On Nov. 22, 1787, James Madison offered the following definition of a political faction: “A number of citizens, whether amounting to a minority or a majority of the whole, who are united and actuated by some common impulse of passion, or of interest, adverse to the rights of other citizens, or to the permanent and aggregate interests of the community.”

OnApril 22, 1970, cartoon Pogo offered the following: “We have met the enemy and he is us.”

If we continue to practice our politics based on the binary theory that “your loss is my win,” we will surely prove the truth of both of these quotes and be left to question whether the grand American experiment can survive.
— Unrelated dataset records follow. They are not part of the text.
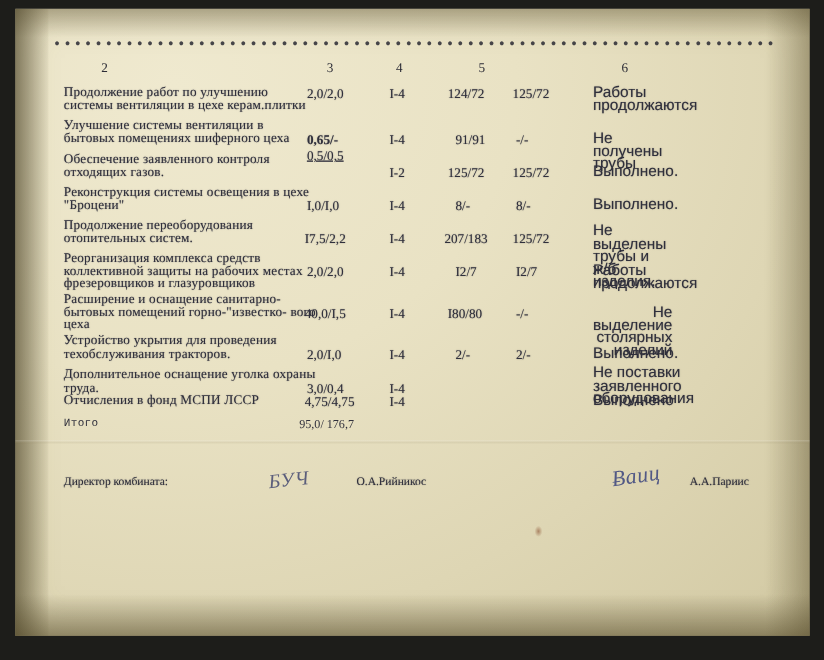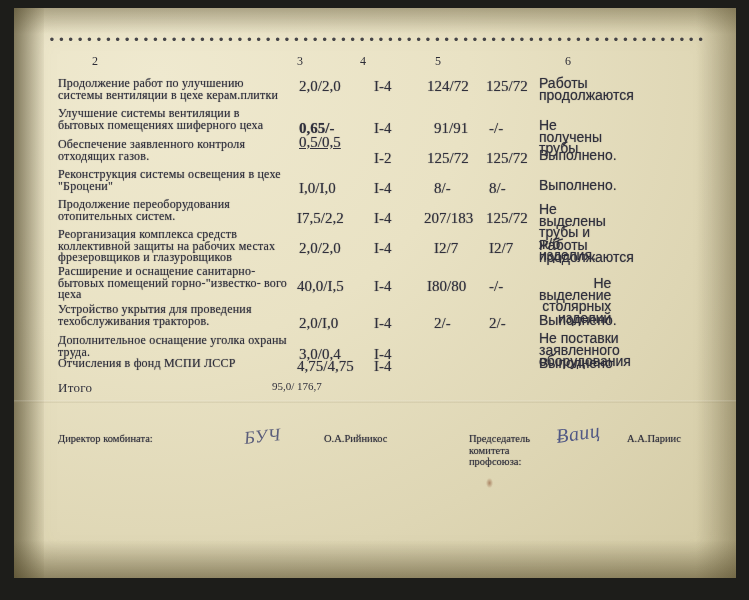"2,0/2,0" .c-num { font-size: 15px -> 12px; margin-left: 20px -> none }
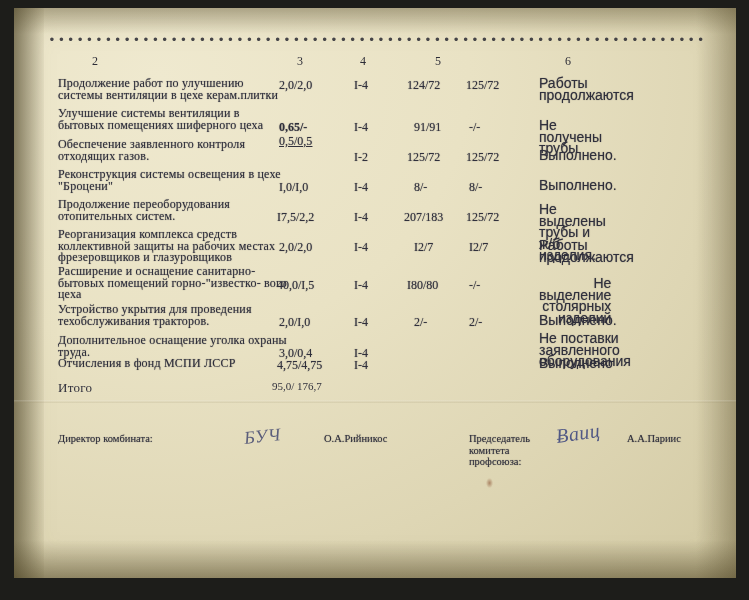"Итого" .total-label { font-family: Liberation Serif, serif -> Liberation Mono, monospace; font-size: 13px -> 10px }
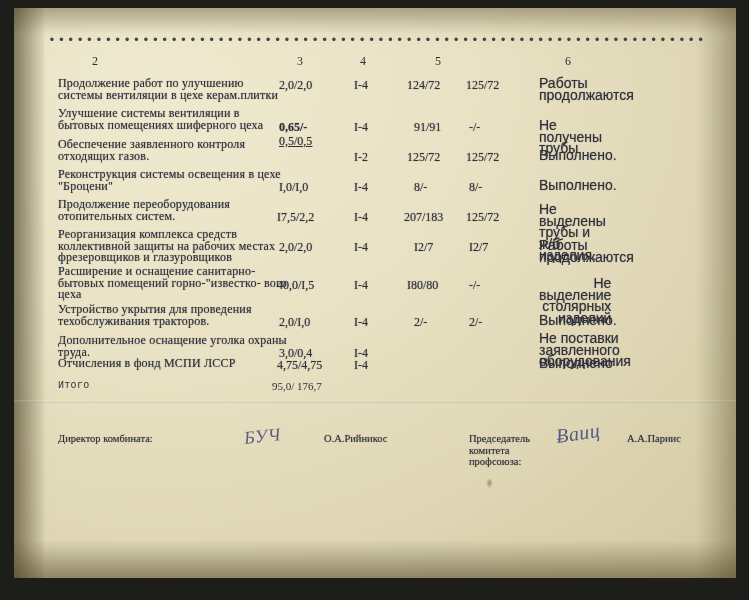"Председатель" div.sig { html: <div>Председатель комитета профсоюза:</div> -> none }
Why is it we can send a man to the moon but can’t provide affordable health care for all Americans?

I’ll tell you why: The members of Congress and our president are all healthy, rich and have the best health insurance in the world. As a 90-year-old World War II veteran who can’t walk or do other essentials easily, I just ask for some empathy. Is that too much to ask from our self-righteous leaders?


Any man can walk into any public women’s restroom anywhere in Texas anytime, 24/7. He walks up to the door, pushes it open and step-step-step — he’s inside.

Where are the armed female guards?

Where are the skin-scraping, DNA-analyzing doorlocks that release only upon detection of two complete X-chromosomes?

It’s already against many laws in many locations to run a red light. Do we run red lights? Are we talking about a regulation that’s maybe enforced and only in the breech? Will any woman in Texas feel, or be, any safer with the in-name-only legislation that’s under discussion now?



A guest commentary published Aug. 10 gave an incorrect title for the author. Delisa Bressler is a partner at Foster LLP.